Segment Start: Data in this exercise
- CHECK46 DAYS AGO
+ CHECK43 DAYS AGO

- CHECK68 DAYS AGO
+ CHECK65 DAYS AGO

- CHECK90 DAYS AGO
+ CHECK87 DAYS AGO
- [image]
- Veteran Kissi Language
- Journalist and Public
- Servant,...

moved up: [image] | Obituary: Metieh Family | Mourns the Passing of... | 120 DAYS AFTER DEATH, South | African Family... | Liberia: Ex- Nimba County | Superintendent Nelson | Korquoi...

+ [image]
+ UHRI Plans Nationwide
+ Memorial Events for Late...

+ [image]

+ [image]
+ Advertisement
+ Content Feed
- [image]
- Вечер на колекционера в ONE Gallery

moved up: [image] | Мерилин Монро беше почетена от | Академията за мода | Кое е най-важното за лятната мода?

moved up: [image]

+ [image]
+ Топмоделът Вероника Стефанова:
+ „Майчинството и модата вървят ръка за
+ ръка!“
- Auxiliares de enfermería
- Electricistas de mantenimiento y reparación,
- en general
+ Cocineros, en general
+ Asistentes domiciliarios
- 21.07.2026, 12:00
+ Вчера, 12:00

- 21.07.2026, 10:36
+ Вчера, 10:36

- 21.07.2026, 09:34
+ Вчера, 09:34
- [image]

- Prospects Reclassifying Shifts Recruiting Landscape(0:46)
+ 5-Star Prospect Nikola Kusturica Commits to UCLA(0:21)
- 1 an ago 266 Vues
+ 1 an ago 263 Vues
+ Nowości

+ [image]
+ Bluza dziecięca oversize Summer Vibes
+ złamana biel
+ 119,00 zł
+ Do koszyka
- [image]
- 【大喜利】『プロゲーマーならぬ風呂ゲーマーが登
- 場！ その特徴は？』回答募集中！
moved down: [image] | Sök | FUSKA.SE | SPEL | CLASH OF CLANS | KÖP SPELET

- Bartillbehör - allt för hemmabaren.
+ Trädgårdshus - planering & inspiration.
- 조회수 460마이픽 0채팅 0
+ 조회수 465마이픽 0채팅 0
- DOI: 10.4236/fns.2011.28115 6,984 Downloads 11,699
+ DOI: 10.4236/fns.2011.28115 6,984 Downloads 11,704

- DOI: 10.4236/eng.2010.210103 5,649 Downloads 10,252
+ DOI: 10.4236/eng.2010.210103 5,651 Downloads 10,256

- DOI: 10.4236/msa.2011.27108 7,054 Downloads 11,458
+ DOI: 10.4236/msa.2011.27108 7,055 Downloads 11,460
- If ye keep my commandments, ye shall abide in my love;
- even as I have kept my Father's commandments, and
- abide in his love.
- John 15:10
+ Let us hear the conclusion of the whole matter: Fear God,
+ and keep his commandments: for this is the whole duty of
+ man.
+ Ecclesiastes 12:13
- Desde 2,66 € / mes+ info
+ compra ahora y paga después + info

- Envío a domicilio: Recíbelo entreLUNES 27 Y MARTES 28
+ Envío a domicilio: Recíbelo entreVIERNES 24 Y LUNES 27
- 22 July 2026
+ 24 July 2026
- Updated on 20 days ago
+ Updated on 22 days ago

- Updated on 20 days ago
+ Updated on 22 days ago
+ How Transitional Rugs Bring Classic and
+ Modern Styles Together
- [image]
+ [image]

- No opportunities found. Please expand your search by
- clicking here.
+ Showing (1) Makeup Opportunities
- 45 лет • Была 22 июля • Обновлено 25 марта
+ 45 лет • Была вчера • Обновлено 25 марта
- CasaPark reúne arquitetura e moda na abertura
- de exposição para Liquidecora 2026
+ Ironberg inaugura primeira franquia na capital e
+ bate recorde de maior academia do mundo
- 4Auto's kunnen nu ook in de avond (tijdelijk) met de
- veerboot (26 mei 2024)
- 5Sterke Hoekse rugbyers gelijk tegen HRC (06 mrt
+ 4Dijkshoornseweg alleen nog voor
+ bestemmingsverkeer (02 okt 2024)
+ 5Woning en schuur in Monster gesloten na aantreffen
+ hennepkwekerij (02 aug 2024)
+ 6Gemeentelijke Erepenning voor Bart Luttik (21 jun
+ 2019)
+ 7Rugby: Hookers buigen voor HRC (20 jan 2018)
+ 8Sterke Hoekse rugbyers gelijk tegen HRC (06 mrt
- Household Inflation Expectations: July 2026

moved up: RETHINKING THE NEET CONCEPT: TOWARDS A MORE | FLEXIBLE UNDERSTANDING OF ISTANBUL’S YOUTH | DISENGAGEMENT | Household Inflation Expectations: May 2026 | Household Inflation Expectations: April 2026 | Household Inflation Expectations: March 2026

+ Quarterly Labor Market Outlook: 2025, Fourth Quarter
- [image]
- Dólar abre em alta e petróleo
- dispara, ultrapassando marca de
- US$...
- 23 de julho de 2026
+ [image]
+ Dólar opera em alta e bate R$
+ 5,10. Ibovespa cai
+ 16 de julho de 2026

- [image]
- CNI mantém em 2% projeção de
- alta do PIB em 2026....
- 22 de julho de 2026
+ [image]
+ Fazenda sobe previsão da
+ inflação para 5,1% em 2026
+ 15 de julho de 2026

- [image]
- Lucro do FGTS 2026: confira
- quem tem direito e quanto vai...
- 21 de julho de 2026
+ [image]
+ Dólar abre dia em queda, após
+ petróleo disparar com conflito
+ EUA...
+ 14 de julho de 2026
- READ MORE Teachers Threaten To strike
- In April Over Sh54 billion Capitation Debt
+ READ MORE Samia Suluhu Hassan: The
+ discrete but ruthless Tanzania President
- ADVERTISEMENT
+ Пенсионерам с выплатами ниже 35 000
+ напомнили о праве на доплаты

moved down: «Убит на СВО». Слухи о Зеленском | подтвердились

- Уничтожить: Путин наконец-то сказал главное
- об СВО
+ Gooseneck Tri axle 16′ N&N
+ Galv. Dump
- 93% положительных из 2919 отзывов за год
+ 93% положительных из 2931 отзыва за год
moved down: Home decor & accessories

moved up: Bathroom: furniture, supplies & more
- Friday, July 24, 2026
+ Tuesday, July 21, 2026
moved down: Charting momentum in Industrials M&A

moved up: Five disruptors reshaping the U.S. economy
Segment End: Data in this exercise
▸ **Activity**: All of the records above are to be repeated exactly.

▸ **Reply**:
- CHECK46 DAYS AGO
+ CHECK43 DAYS AGO

- CHECK68 DAYS AGO
+ CHECK65 DAYS AGO

- CHECK90 DAYS AGO
+ CHECK87 DAYS AGO
- [image]
- Veteran Kissi Language
- Journalist and Public
- Servant,...

moved up: [image] | Obituary: Metieh Family | Mourns the Passing of... | 120 DAYS AFTER DEATH, South | African Family... | Liberia: Ex- Nimba County | Superintendent Nelson | Korquoi...

+ [image]
+ UHRI Plans Nationwide
+ Memorial Events for Late...

+ [image]

+ [image]
+ Advertisement
+ Content Feed
- [image]
- Вечер на колекционера в ONE Gallery

moved up: [image] | Мерилин Монро беше почетена от | Академията за мода | Кое е най-важното за лятната мода?

moved up: [image]

+ [image]
+ Топмоделът Вероника Стефанова:
+ „Майчинството и модата вървят ръка за
+ ръка!“
- Auxiliares de enfermería
- Electricistas de mantenimiento y reparación,
- en general
+ Cocineros, en general
+ Asistentes domiciliarios
- 21.07.2026, 12:00
+ Вчера, 12:00

- 21.07.2026, 10:36
+ Вчера, 10:36

- 21.07.2026, 09:34
+ Вчера, 09:34
- [image]

- Prospects Reclassifying Shifts Recruiting Landscape(0:46)
+ 5-Star Prospect Nikola Kusturica Commits to UCLA(0:21)
- 1 an ago 266 Vues
+ 1 an ago 263 Vues
+ Nowości

+ [image]
+ Bluza dziecięca oversize Summer Vibes
+ złamana biel
+ 119,00 zł
+ Do koszyka
- [image]
- 【大喜利】『プロゲーマーならぬ風呂ゲーマーが登
- 場！ その特徴は？』回答募集中！
moved down: [image] | Sök | FUSKA.SE | SPEL | CLASH OF CLANS | KÖP SPELET

- Bartillbehör - allt för hemmabaren.
+ Trädgårdshus - planering & inspiration.
- 조회수 460마이픽 0채팅 0
+ 조회수 465마이픽 0채팅 0
- DOI: 10.4236/fns.2011.28115 6,984 Downloads 11,699
+ DOI: 10.4236/fns.2011.28115 6,984 Downloads 11,704

- DOI: 10.4236/eng.2010.210103 5,649 Downloads 10,252
+ DOI: 10.4236/eng.2010.210103 5,651 Downloads 10,256

- DOI: 10.4236/msa.2011.27108 7,054 Downloads 11,458
+ DOI: 10.4236/msa.2011.27108 7,055 Downloads 11,460
- If ye keep my commandments, ye shall abide in my love;
- even as I have kept my Father's commandments, and
- abide in his love.
- John 15:10
+ Let us hear the conclusion of the whole matter: Fear God,
+ and keep his commandments: for this is the whole duty of
+ man.
+ Ecclesiastes 12:13
- Desde 2,66 € / mes+ info
+ compra ahora y paga después + info

- Envío a domicilio: Recíbelo entreLUNES 27 Y MARTES 28
+ Envío a domicilio: Recíbelo entreVIERNES 24 Y LUNES 27
- 22 July 2026
+ 24 July 2026
- Updated on 20 days ago
+ Updated on 22 days ago

- Updated on 20 days ago
+ Updated on 22 days ago
+ How Transitional Rugs Bring Classic and
+ Modern Styles Together
- [image]
+ [image]

- No opportunities found. Please expand your search by
- clicking here.
+ Showing (1) Makeup Opportunities
- 45 лет • Была 22 июля • Обновлено 25 марта
+ 45 лет • Была вчера • Обновлено 25 марта
- CasaPark reúne arquitetura e moda na abertura
- de exposição para Liquidecora 2026
+ Ironberg inaugura primeira franquia na capital e
+ bate recorde de maior academia do mundo
- 4Auto's kunnen nu ook in de avond (tijdelijk) met de
- veerboot (26 mei 2024)
- 5Sterke Hoekse rugbyers gelijk tegen HRC (06 mrt
+ 4Dijkshoornseweg alleen nog voor
+ bestemmingsverkeer (02 okt 2024)
+ 5Woning en schuur in Monster gesloten na aantreffen
+ hennepkwekerij (02 aug 2024)
+ 6Gemeentelijke Erepenning voor Bart Luttik (21 jun
+ 2019)
+ 7Rugby: Hookers buigen voor HRC (20 jan 2018)
+ 8Sterke Hoekse rugbyers gelijk tegen HRC (06 mrt
- Household Inflation Expectations: July 2026

moved up: RETHINKING THE NEET CONCEPT: TOWARDS A MORE | FLEXIBLE UNDERSTANDING OF ISTANBUL’S YOUTH | DISENGAGEMENT | Household Inflation Expectations: May 2026 | Household Inflation Expectations: April 2026 | Household Inflation Expectations: March 2026

+ Quarterly Labor Market Outlook: 2025, Fourth Quarter
- [image]
- Dólar abre em alta e petróleo
- dispara, ultrapassando marca de
- US$...
- 23 de julho de 2026
+ [image]
+ Dólar opera em alta e bate R$
+ 5,10. Ibovespa cai
+ 16 de julho de 2026

- [image]
- CNI mantém em 2% projeção de
- alta do PIB em 2026....
- 22 de julho de 2026
+ [image]
+ Fazenda sobe previsão da
+ inflação para 5,1% em 2026
+ 15 de julho de 2026

- [image]
- Lucro do FGTS 2026: confira
- quem tem direito e quanto vai...
- 21 de julho de 2026
+ [image]
+ Dólar abre dia em queda, após
+ petróleo disparar com conflito
+ EUA...
+ 14 de julho de 2026
- READ MORE Teachers Threaten To strike
- In April Over Sh54 billion Capitation Debt
+ READ MORE Samia Suluhu Hassan: The
+ discrete but ruthless Tanzania President
- ADVERTISEMENT
+ Пенсионерам с выплатами ниже 35 000
+ напомнили о праве на доплаты

moved down: «Убит на СВО». Слухи о Зеленском | подтвердились

- Уничтожить: Путин наконец-то сказал главное
- об СВО
+ Gooseneck Tri axle 16′ N&N
+ Galv. Dump
- 93% положительных из 2919 отзывов за год
+ 93% положительных из 2931 отзыва за год
moved down: Home decor & accessories

moved up: Bathroom: furniture, supplies & more
- Friday, July 24, 2026
+ Tuesday, July 21, 2026
moved down: Charting momentum in Industrials M&A

moved up: Five disruptors reshaping the U.S. economy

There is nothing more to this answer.